* **WHAT IS REQUIRED**
Each of the entries below is to be written out exactly, and the images skipped.

(Revision tracking records)
******************************

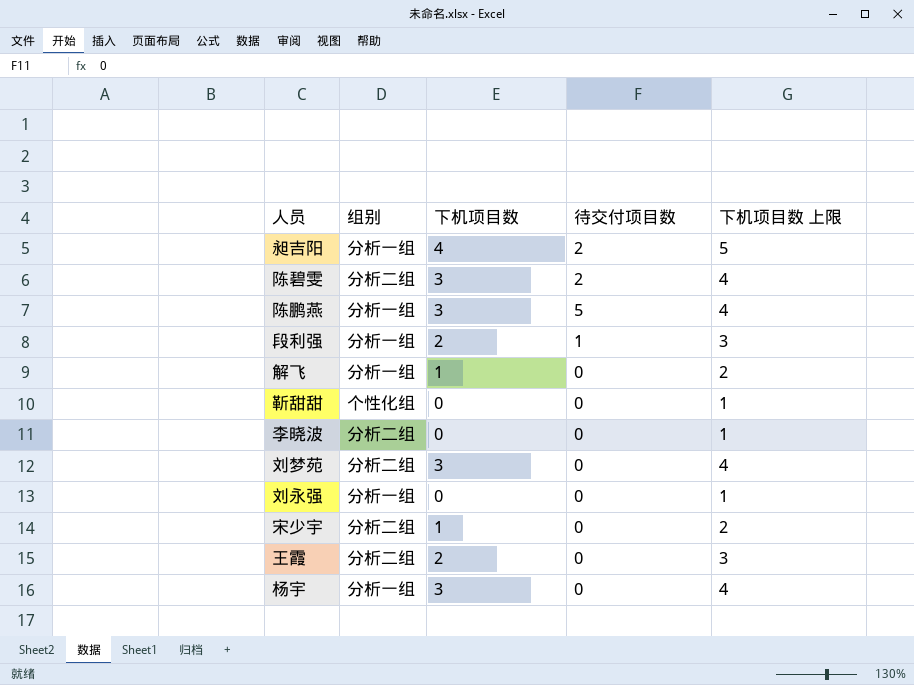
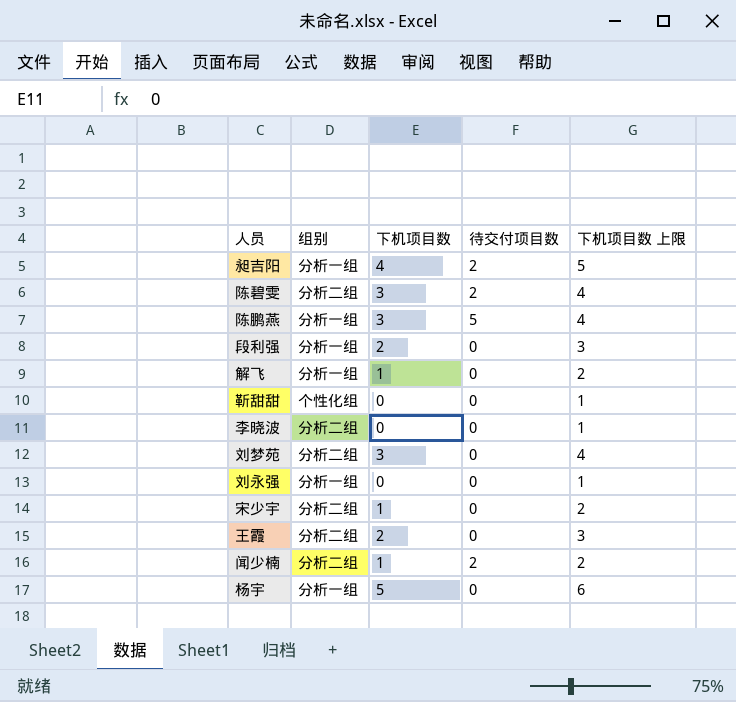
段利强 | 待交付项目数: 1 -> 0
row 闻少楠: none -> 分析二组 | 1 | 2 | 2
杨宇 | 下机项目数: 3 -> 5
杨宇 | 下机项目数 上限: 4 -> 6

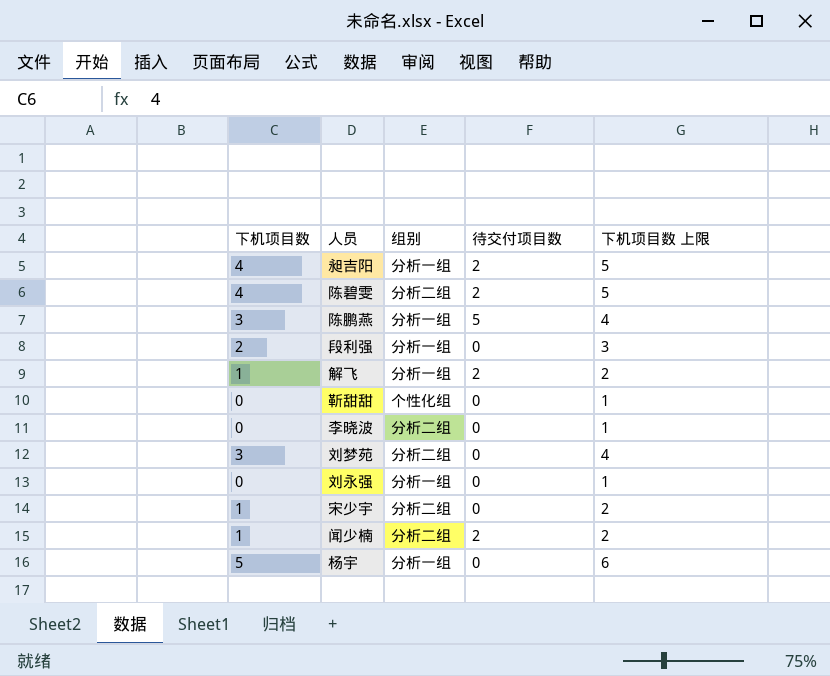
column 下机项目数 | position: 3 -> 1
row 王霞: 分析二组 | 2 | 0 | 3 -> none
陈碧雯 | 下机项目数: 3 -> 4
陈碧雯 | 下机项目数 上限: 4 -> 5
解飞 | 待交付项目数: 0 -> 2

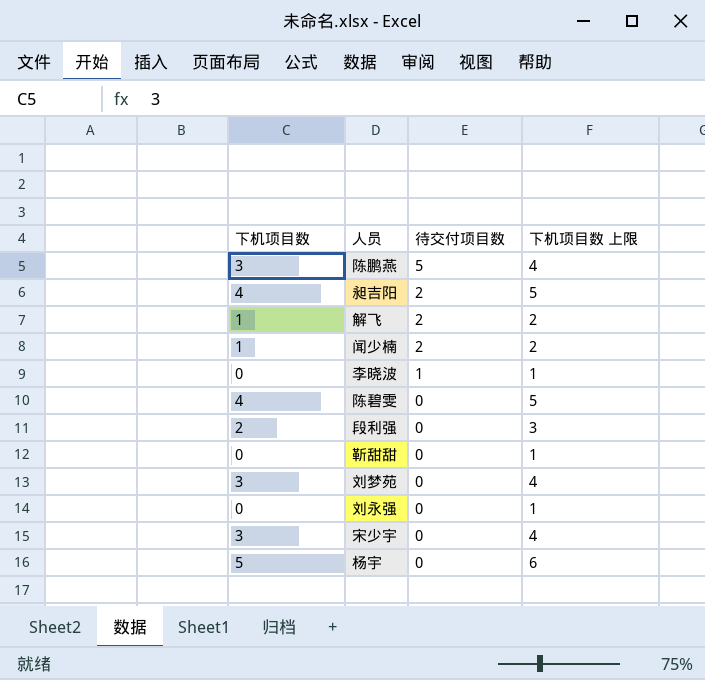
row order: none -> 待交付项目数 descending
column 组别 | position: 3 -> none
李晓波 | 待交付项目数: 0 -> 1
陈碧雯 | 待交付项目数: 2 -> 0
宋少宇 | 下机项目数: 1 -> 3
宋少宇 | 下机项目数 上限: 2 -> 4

******************************

* **RESULT FOR THIS TASK**
段利强 | 待交付项目数: 1 -> 0
row 闻少楠: none -> 分析二组 | 1 | 2 | 2
杨宇 | 下机项目数: 3 -> 5
杨宇 | 下机项目数 上限: 4 -> 6

column 下机项目数 | position: 3 -> 1
row 王霞: 分析二组 | 2 | 0 | 3 -> none
陈碧雯 | 下机项目数: 3 -> 4
陈碧雯 | 下机项目数 上限: 4 -> 5
解飞 | 待交付项目数: 0 -> 2

row order: none -> 待交付项目数 descending
column 组别 | position: 3 -> none
李晓波 | 待交付项目数: 0 -> 1
陈碧雯 | 待交付项目数: 2 -> 0
宋少宇 | 下机项目数: 1 -> 3
宋少宇 | 下机项目数 上限: 2 -> 4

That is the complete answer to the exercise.